The thing that made Office successful (and unbelievably innovative) was the incredible amount of synergy you got from the different applications - you could take a spreadsheet, drop a chart created from the spreadsheet into a word document, and have the word document be updated in real-time as the spreadsheet changed. For the PC industry, THAT was innovative, and 100% technical. And EACH of the applications was as full featured as the others - so you didn't sacrifice functionality for coolness.

The thing is that innovation isn't always being the first with an idea.  Sometimes it's the little things that make a huge difference.

The innovations in Windows NT are extraordinary (they really are).  Even the much maligned registry is innovative - before the registry existed, every app and its cousin had its own set of configuration files, each of which had its own syntax and standards.  This meant that it was extraordinarily difficult to write management tools to operate on disparate applications, which limited the ability of IT departments to manage diverse configurations.  In addition, there was no real story for per-user configuration in Windows; each application had to solve it in their own way (which usually meant that they didn't bother).  The registry provided a one-stop-shopping solution for a huge set of configuration issues.  This isn't to say that the registry couldn't be abused, it could.  But it was far better than the other solutions (when was the last time you lost a configuration change due to the filesystem not transacting writes to your config data - this was a common problem in pre-registry times).

NT's ACL infrastructure was just another ACL infrastructure.  But it allowed for a staggering amount of flexibility in implementation - you can do things with the NT ACL infrastructure that are way beyond the concepts that the original creators of the ACL infrastructure intended.

Robert's original post was a "letter to Bill" about upcoming innovations in content creation.  IMHO, Robert's 100% right-on - with the creation of blogging (and other similar forms of EASY content authoring like moblogging and audioblogging, and podcasting, etc), there is another wave of web content coming, and it's important for MS to be ahead of the curve and not catching up.

When the web first debuted, everyone talked about how the web provided a level playing field for content creation.  And in many ways that was the case,  But the reality is that barrier to entry for publishing content on the web was way too high - you had to find hosting space, then author pages individually.

This has affected me personally I've had hundreds of stories and dozens of articles pent up inside me for years now that I couldn't publish because the barrier to entry was too high.  Publishing by hand had too much overhead for me, I didn't want to take the time to design and implement the content management system to handle all the publishing aspects.  And then there was the issue of driving traffic to the site - there's no point in putting up content if people aren't going to read it.  Until services like Blogger.com etc came along, there wasn't an easy mechanism for updating content and informing consumers that the content had changed.
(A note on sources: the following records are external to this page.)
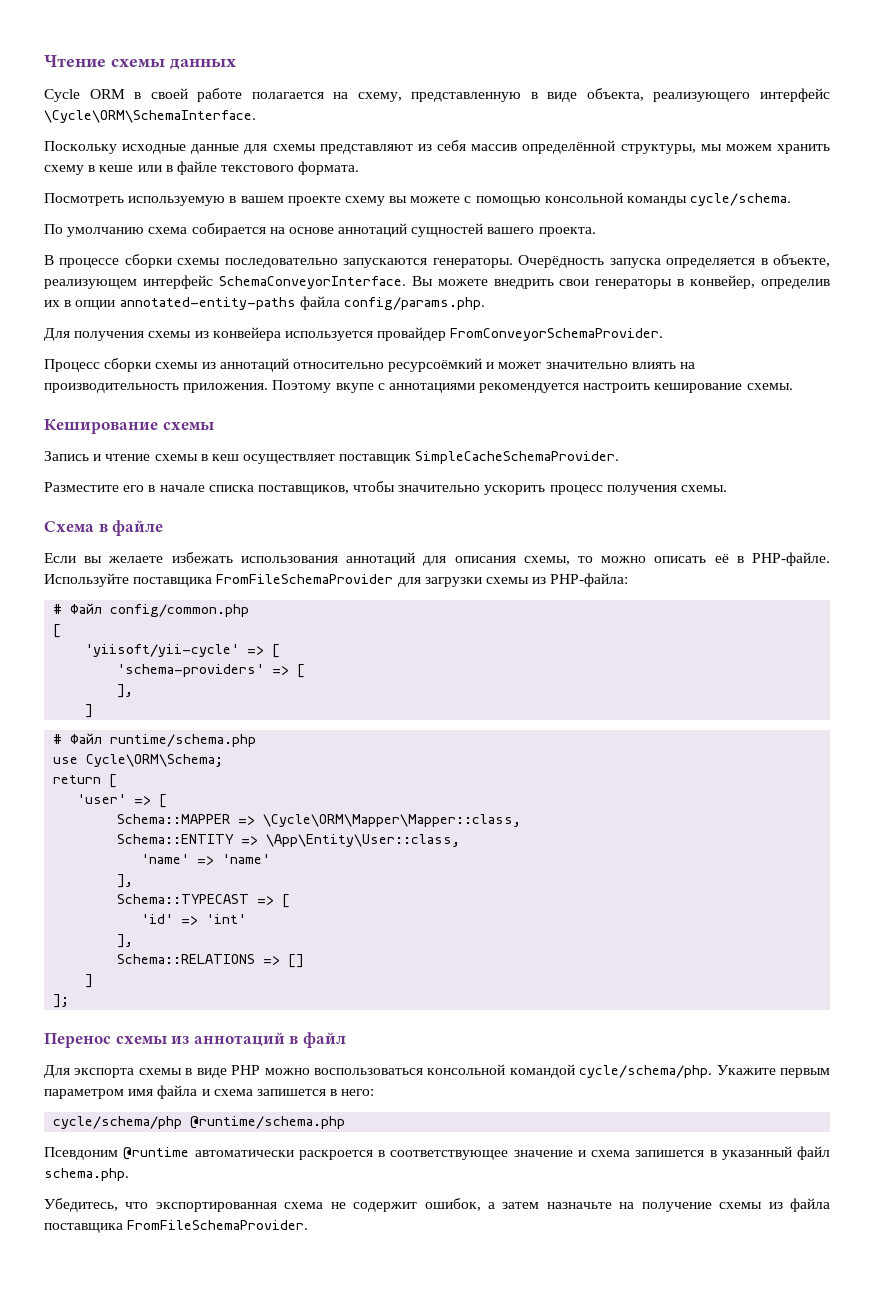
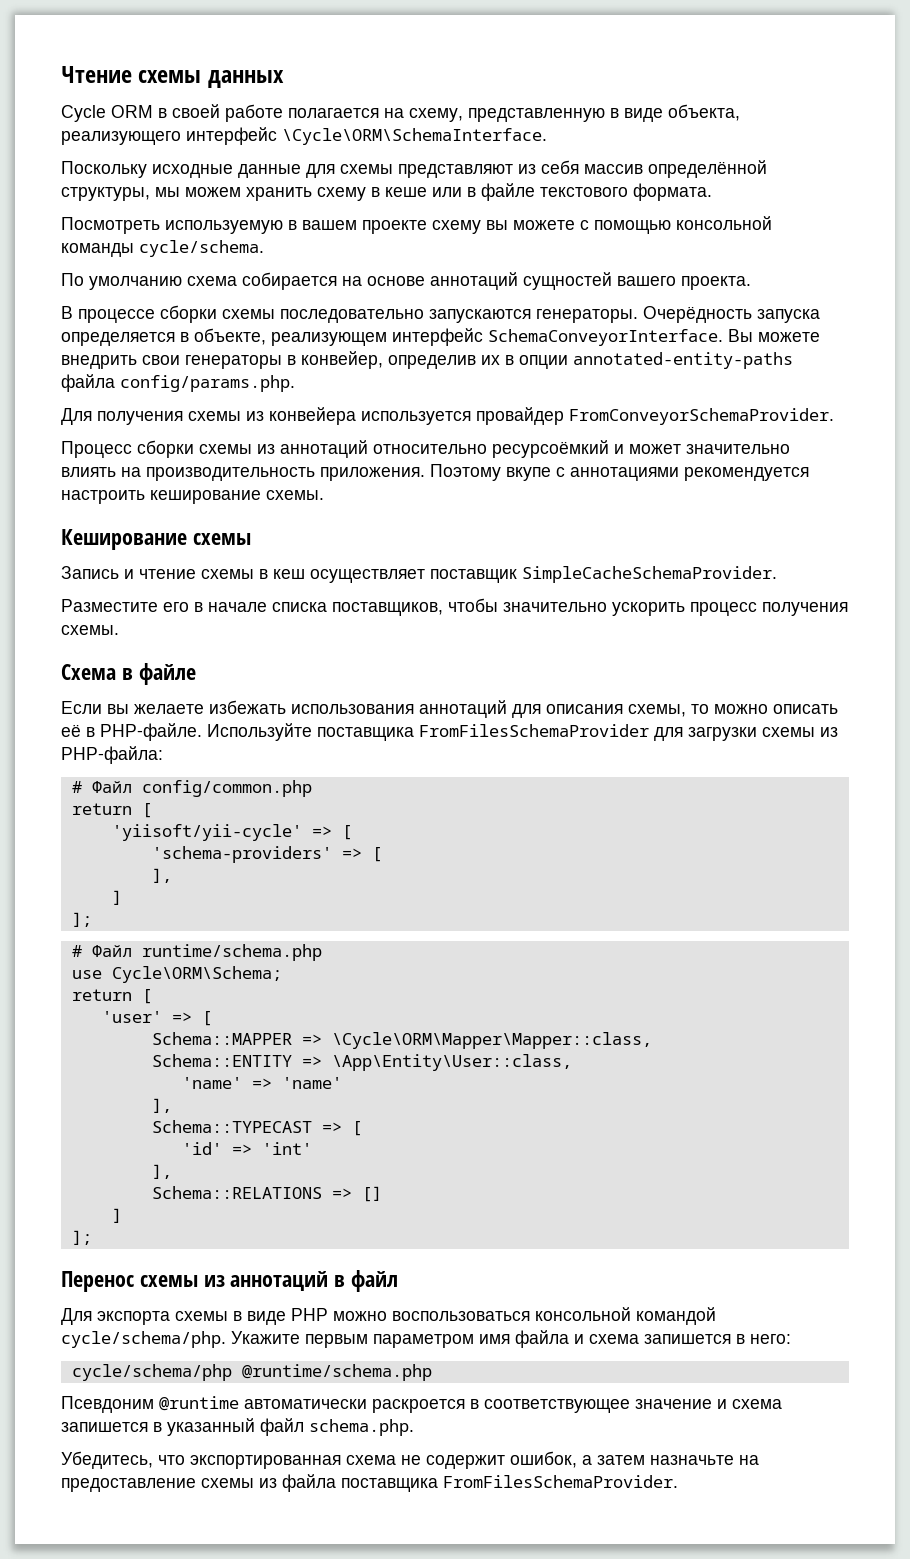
[216,574,394,584] FromFileSchemaProvider -> [419,724,649,737] FromFilesSchemaProvider
(250, 610) none -> [71,803,132,815] return
(94, 711) none -> [71,912,92,927] // ];
[641,1202,712,1212] получение -> [61,1478,196,1492] предоставление
[127,1220,309,1230] FromFileSchemaProvider. -> [443,1475,678,1488] FromFilesSchemaProvider.

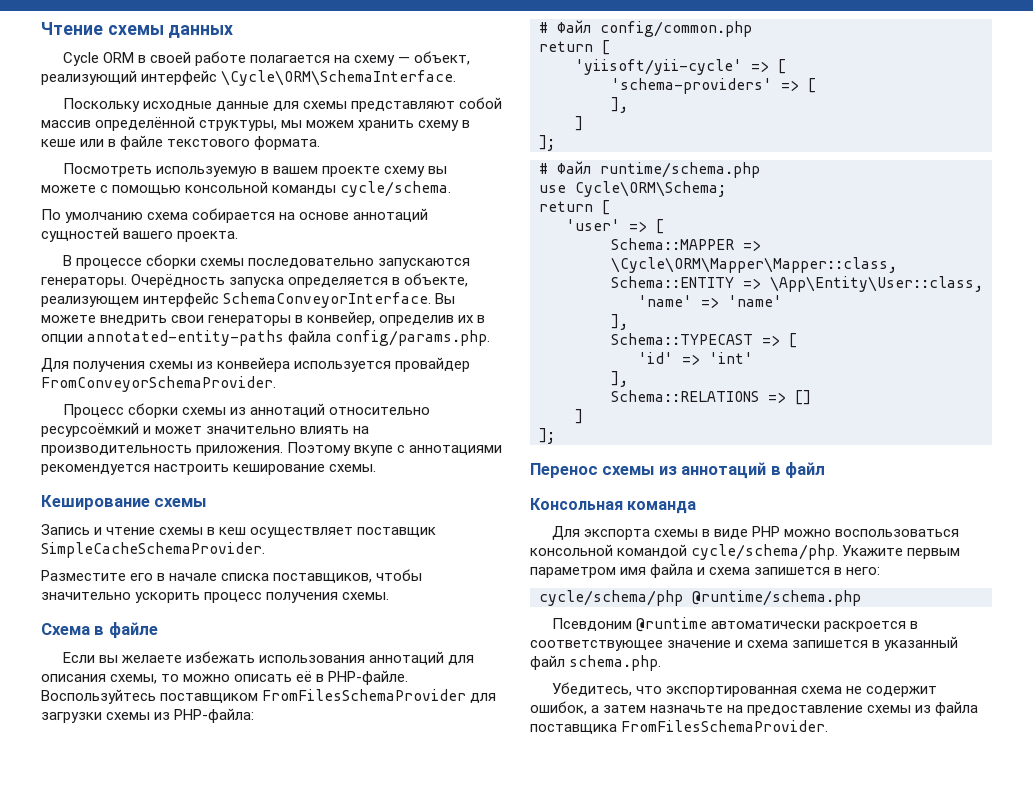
[409,104,740,122] [61,131,181,145] схему, представленную в виде объекта, реализующего -> [354,51,471,66] [41,70,137,85] схему — объект, реализующий
[518,160,579,174] из себя -> [459,97,503,109] собой
[207,723,414,741] Используйте поставщика -> [41,689,259,704] Воспользуйтесь поставщиком
(399, 1281) none -> [530,498,697,514] // Консольная команда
Blogging/RSS/whatever gives all of these, which means that the complexity level required to produce content has been lowered again. 

But blogging and its friends have lowered the bar to the point where Abby could easily start producing content.  The barriers to entry are low enough that ANYONE can start a blog, and the creation of content has been democratized.  Creation of content is now trivial, and that's a good thing.